My recent column about the growth of on-demand jobs like Uber making life less predictable and secure for workers unleashed a small barrage of criticism from people who contend that workers get what they're worth in the market.
A Forbes Magazine contributor, for example, writes that jobs exist only "when both employer and employee are happy with the deal being made." So if the new jobs are low-paying and irregular, too bad.
Much the same argument was voiced in the late 19th century over alleged "freedom of contract." Any deal between employees and workers was assumed to be fine if both sides voluntarily agreed to it.
It was an era when many workers were "happy" to toil 12-hour days in sweatshops for lack of any better alternative. It was also a time of great wealth for a few and squalor for many. And of corruption, as the lackeys of robber barons deposited sacks of cash on the desks of pliant legislators.
Finally, after decades of labor strife and political tumult, the 20th century brought an understanding that capitalism requires minimum standards of decency and fairness -- workplace safety, a minimum wage, maximum hours (with time-and-a-half for overtime) and a ban on child labor.
We also learned that capitalism needs a balance of power between big corporations and workers.
We achieved that through antitrust laws that reduced the capacity of giant corporations to impose their will, and labor laws that allowed workers to organize and bargain collectively.
By the 1950s, when 35 percent of private-sector workers belonged to a labor union, they were able to negotiate higher wages and better working conditions than employers would otherwise have been "happy" to provide.
But now we seem to be heading back to 19th century.

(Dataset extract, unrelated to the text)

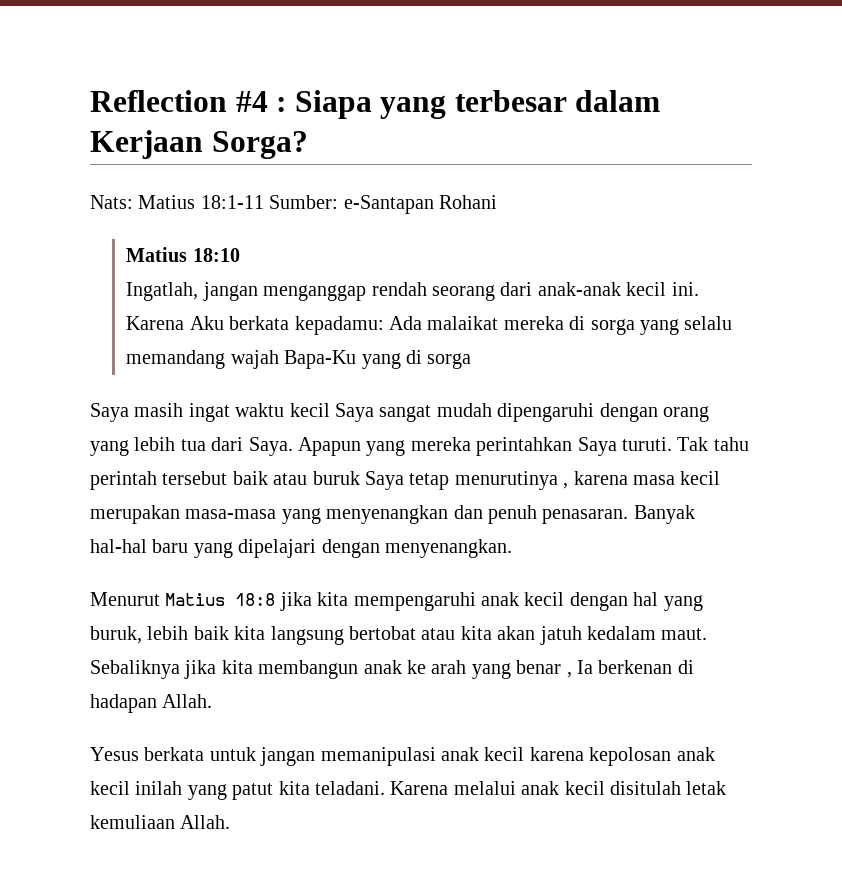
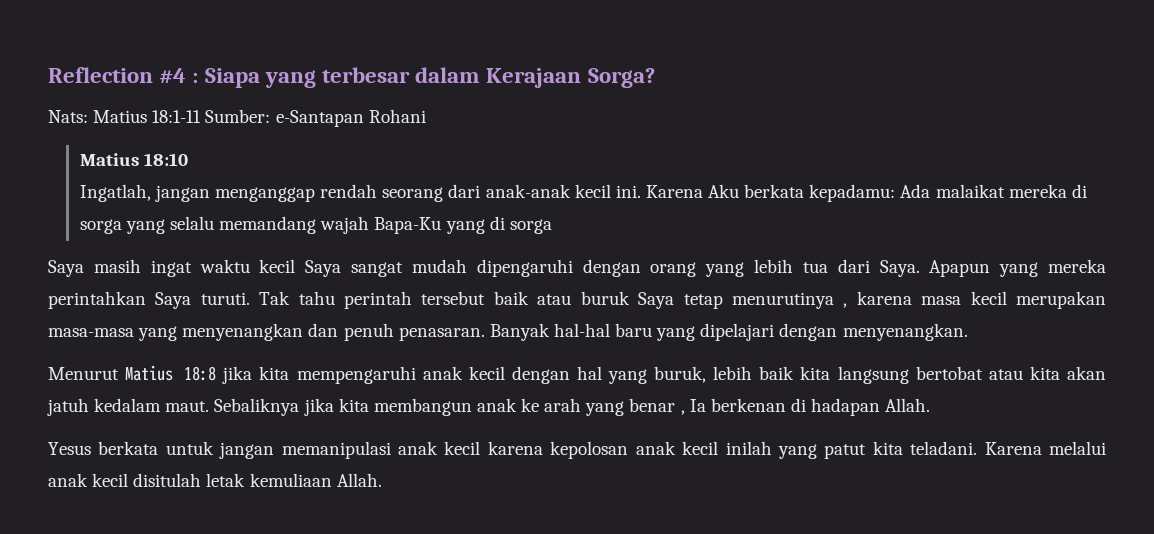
- Reflection #4 : Siapa yang terbesar dalam Kerjaan Sorga?
+ Reflection #4 : Siapa yang terbesar dalam Kerajaan Sorga?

Corporations are shifting full-time work onto temps, freelancers and contract workers who fall outside the labor protections established decades ago.
The nation's biggest corporations and Wall Street banks are larger and more potent than ever.
And labor union membership has shrunk to less than 7 percent of the private-sector workforce.
So it's not surprising we're once again hearing that workers are worth no more than what they can get in the market.
But as we should have learned a century ago, markets don't exist in nature. They're created by human beings. The real question is how they're organized and for whose benefit.
In the late 19th century, they were organized for the benefit of a few at the top. But by the middle of the 20th century they were organized for the vast majority.
During the 30 years after the end of World War II, as the economy doubled in size, so did the wages of most Americans -- along with improved hours and working conditions.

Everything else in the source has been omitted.